Citation Numbers: 17 A.D.2d 1012, 233 N.Y.S.2d 817, 1962 N.Y. App. Div. LEXIS 6995
Filed Date: 11/21/1962
Status: Precedential
Modified Date: 10/19/2024
Appeal by defendant from an order of the Supreme Court which set aside a jury verdict of no cause of action in an automobile negligence ease as contrary to the weight of evidence, and ordered a new trial. Defendant’s wife was driving his car when it crossed the center line of a two-lane highway and collided with plaintiffs’ car, which was proceeding in the opposite direction, on defendant’s wrong side of the highway. The accident happened on a 90-degree curve or turn, posted by a sign limiting speed to 15 miles per hour (presumably for a dry road or at least a noniey road). Defendant’s wife testified that at such sign she reduced her speed to 15 miles per hour, and proceeded downgrade at such speed; that she saw the isolated patch of ice on her side of the highway before she got to it; that she did not further reduce her speed and skidded upon the patch of ice, resulting in the collision.

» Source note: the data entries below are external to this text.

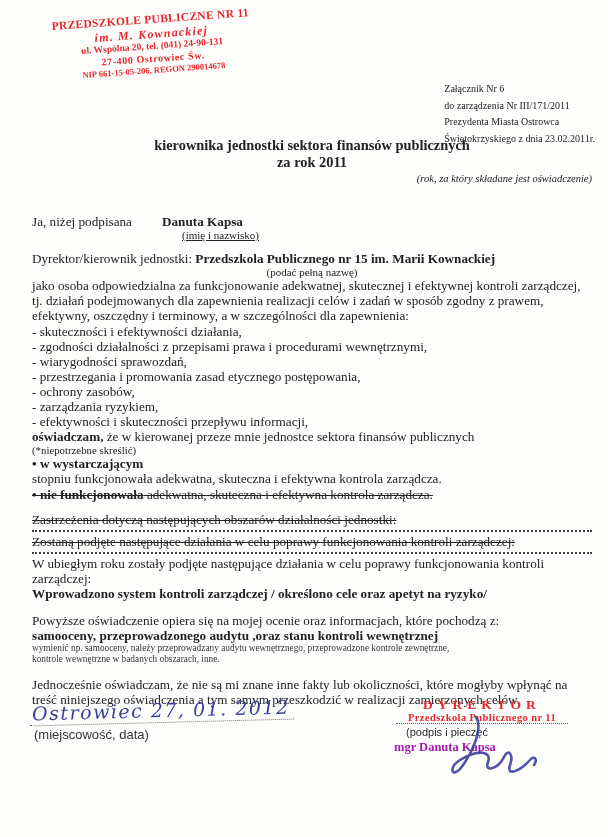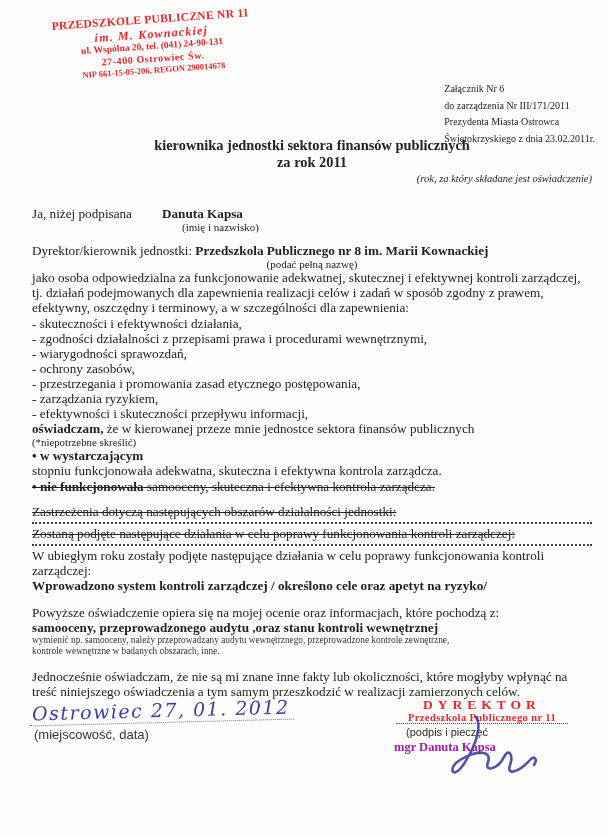--- a/index.html
+++ b/index.html
@@ -22,23 +22,23 @@
   .stamp-top .l5 { font-size:8.5px; }
 
   
   .annex { position:absolute; top:81px; right:13px; text-align:left; font-size:10px; line-height:16.5px; }
 
   
   .content { position:absolute; left:32px; top:137px; width:560px; font-size:13.2px; line-height:15.1px; }
   .title { text-align:center; font-weight:bold; font-size:14.4px; line-height:16.5px; }
   .title-caption { text-align:right; font-style:italic; font-size:10.5px; margin-top:1px; }
 
-  .ja-row { margin-top:20px; }
+  .ja-row { margin-top:28px; }
   .ja-row .name { font-weight:bold; margin-left:30px; }
-  .name-caption { font-size:11px; margin-left:150px; line-height:12px; }
+  .name-caption { font-size:11px; margin-left:150px; line-height:12px;text-decoration:underline; }
 
   .role-row { margin-top:10px; }
   .role-row .unit { font-weight:bold; }
   .unit-caption { font-size:11px; text-align:center; line-height:12px; }
 
   .b { font-weight:bold; }
   .struck { text-decoration:line-through; text-decoration-thickness:1.4px; }
   .footnote { font-size:10.8px; line-height:12px; }
   .dotted-hr { border:0; border-bottom:2px dotted #3d3d3d; margin:3px 0 2px 0; height:0; } .gap10 { height:10px; } .gap12 { height:12px; }
   .small-note { font-size:9.3px; line-height:10.8px; color:#333; }
@@ -89,45 +89,45 @@
       <div>za rok 2011</div>
     </div>
     <div class="title-caption">(rok, za który składane jest oświadczenie)</div>
 
     <div class="ja-row">
       <span>Ja, niżej podpisana</span><span class="name">Danuta Kapsa</span>
     </div>
     <div class="name-caption">(imię  i nazwisko)</div>
 
     <div class="role-row">
-      <span>Dyrektor/kierownik jednostki: </span><span class="unit">Przedszkola Publicznego nr 8 im. Marii Kownackiej</span>
+      <span>Dyrektor/kierownik jednostki: </span><span class="unit">Przedszkola Publicznego nr 15 im. Marii Kownackiej</span>
     </div>
     <div class="unit-caption">(podać  pełną  nazwę)</div>
 
     <div>jako osoba odpowiedzialna za funkcjonowanie adekwatnej, skutecznej i efektywnej kontroli zarządczej, tj. działań  podejmowanych dla zapewnienia realizacji celów i zadań  w sposób zgodny z prawem, efektywny, oszczędny i terminowy, a w szczególności dla zapewnienia:</div>
 
     <div>
       <div>- skuteczności i efektywności działania,</div>
       <div>- zgodności działalności z przepisami prawa i procedurami wewnętrznymi,</div>
       <div>- wiarygodności sprawozdań,</div>
+      <div>- przestrzegania i promowania zasad etycznego postępowania,</div>
       <div>- ochrony zasobów,</div>
-      <div>- przestrzegania i promowania zasad etycznego postępowania,</div>
       <div>- zarządzania ryzykiem,</div>
       <div>- efektywności i skuteczności przepływu informacji,</div>
     </div>
 
     <div>
       <span class="b">oświadczam,</span><span> że w kierowanej przeze mnie jednostce sektora finansów publicznych</span>
     </div>
     <div class="footnote">(*niepotrzebne skreślić)</div>
 
     <div class="b">• w wystarczającym</div>
     <div>stopniu funkcjonowała adekwatna, skuteczna i efektywna kontrola zarządcza.</div>
     <div class="struck">
-      <span class="b">• nie funkcjonowała</span><span> samooceny, skuteczna i efektywna kontrola zarządcza.</span>
+      <span class="b">• nie funkcjonowała</span><span> adekwatna, skuteczna i efektywna kontrola zarządcza.</span>
     </div>
 
     <div class="gap10"></div>
 
     <div class="struck">Zastrzeżenia dotyczą następujących obszarów działalności jednostki:</div>
     <hr class="dotted-hr">
     <div class="struck">Zostaną podjęte następujące działania w celu poprawy funkcjonowania kontroli zarządczej:</div>
     <hr class="dotted-hr">
 
     <div>W ubiegłym roku zostały podjęte następujące działania w celu poprawy funkcjonowania kontroli zarządczej:</div>

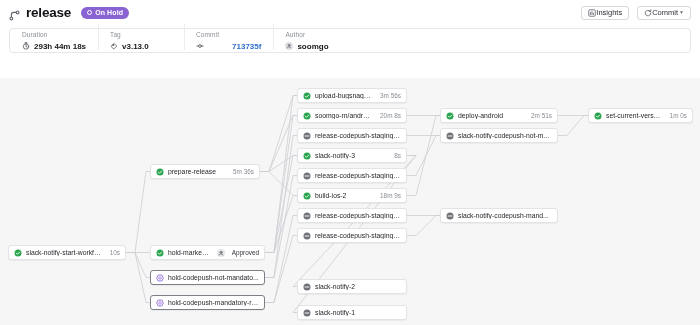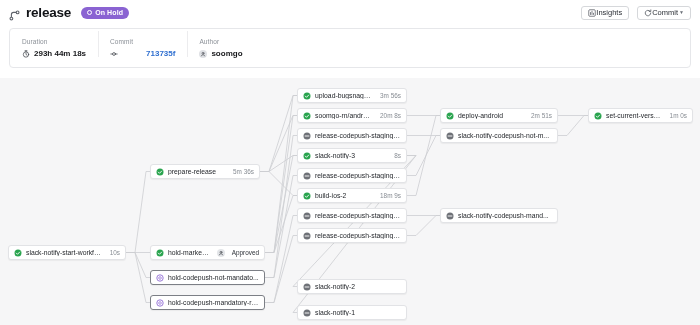--- a/index.html
+++ b/index.html
@@ -34,21 +34,21 @@
   .btn{
     display:inline-flex;align-items:center;
     height:14px;padding:0 6px;border:1px solid #d6d8db;border-radius:3px;
     background:#fff;font-size:7.5px;color:#2b2f36;white-space:nowrap;
   }
   .btn svg{width:8px;height:8px;display:block;color:#4a4f57;}
   .caret{font-size:5px;line-height:1;color:#6b7078;margin-left:1px;}
 
   
   .meta{
-    position:absolute;left:9px;top:28px;width:682px;height:40px;
+    position:absolute;left:9px;top:28px;width:682px;height:25px;
     border:1px solid #e6e7ea;border-radius:4px;background:#fff;
     display:flex;align-items:center;box-sizing:border-box;
   }
   .meta-cell{padding:0 12px;min-width:62px;position:relative;}
   .meta-cell + .meta-cell::before{
     content:"";position:absolute;left:0;top:-7px;height:26px;width:1px;background:#ececee;
   }
   .meta-label{font-size:6.5px;color:#8b9097;margin-bottom:4px;letter-spacing:.1px;}
   .meta-value{display:flex;align-items:center;gap:4px;font-size:8px;font-weight:700;color:#16171a;white-space:nowrap;}
   .meta-value svg{width:8px;height:8px;display:block;color:#44484f;flex:0 0 8px;}
@@ -138,20 +138,32 @@
             <svg viewBox="0 0 16 16" fill="none" stroke="currentColor" stroke-width="1.5" stroke-linecap="round" stroke-linejoin="round">
               <circle cx="8" cy="9" r="5.4"></circle>
               <path d="M8 6.2V9l2 1.2"></path>
               <path d="M6 1.6h4M8 1.6v2"></path>
             </svg>
           </span>
           <span>293h 44m 18s</span>
         </div>
       </div>
       <div class="meta-cell">
+        <div class="meta-label">Tag</div>
+        <div class="meta-value">
+          <span>
+            <svg viewBox="0 0 16 16" fill="none" stroke="currentColor" stroke-width="1.5" stroke-linecap="round" stroke-linejoin="round">
+              <path d="M2.6 8.2 8 2.8l5.4 5.4L8 13.6z"></path>
+              <circle cx="6.2" cy="6.2" r=".9" fill="currentColor"></circle>
+            </svg>
+          </span>
+          <span>v3.13.0</span>
+        </div>
+      </div>
+      <div class="meta-cell">
         <div class="meta-label">Commit</div>
         <div class="meta-value">
           <span>
             <svg viewBox="0 0 16 16" fill="none" stroke="currentColor" stroke-width="1.5" stroke-linecap="round" stroke-linejoin="round">
               <circle cx="8" cy="8" r="2.8"></circle>
               <path d="M1.6 8h3.6M10.8 8h3.6"></path>
             </svg>
           </span>
           <span class="meta-link">713735f</span>
         </div>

The fact that the plaintiffs made no motion for a directed verdict is not controlling. The trial court implied a question of fact when it set the verdict aside as against the weight of evidence. The trial court heard the evidence and it should be allowed considerable latitude in the exercise of its discretion when determining the weight of evidence. Not every “skidding” ease is controlled by Galbraith v. Busch (267 N. Y. 230), or Lo Piccolo v. Knight of Rest Prods. Corp. (7 A D 2d 369, affd. 9 N Y 2d 662). Where there is evidence of the facts and circumstances preceding and leading up to the skid and permitting a determination as to the cause of it, each case must stand upon its own facts. We do not think the trial court abused its discretion in setting aside this verdict. Order unanimously affirmed, with $10 costs. Present — Bergan, P. J., Coon, Gibson, Herlihy and Taylor, JJ.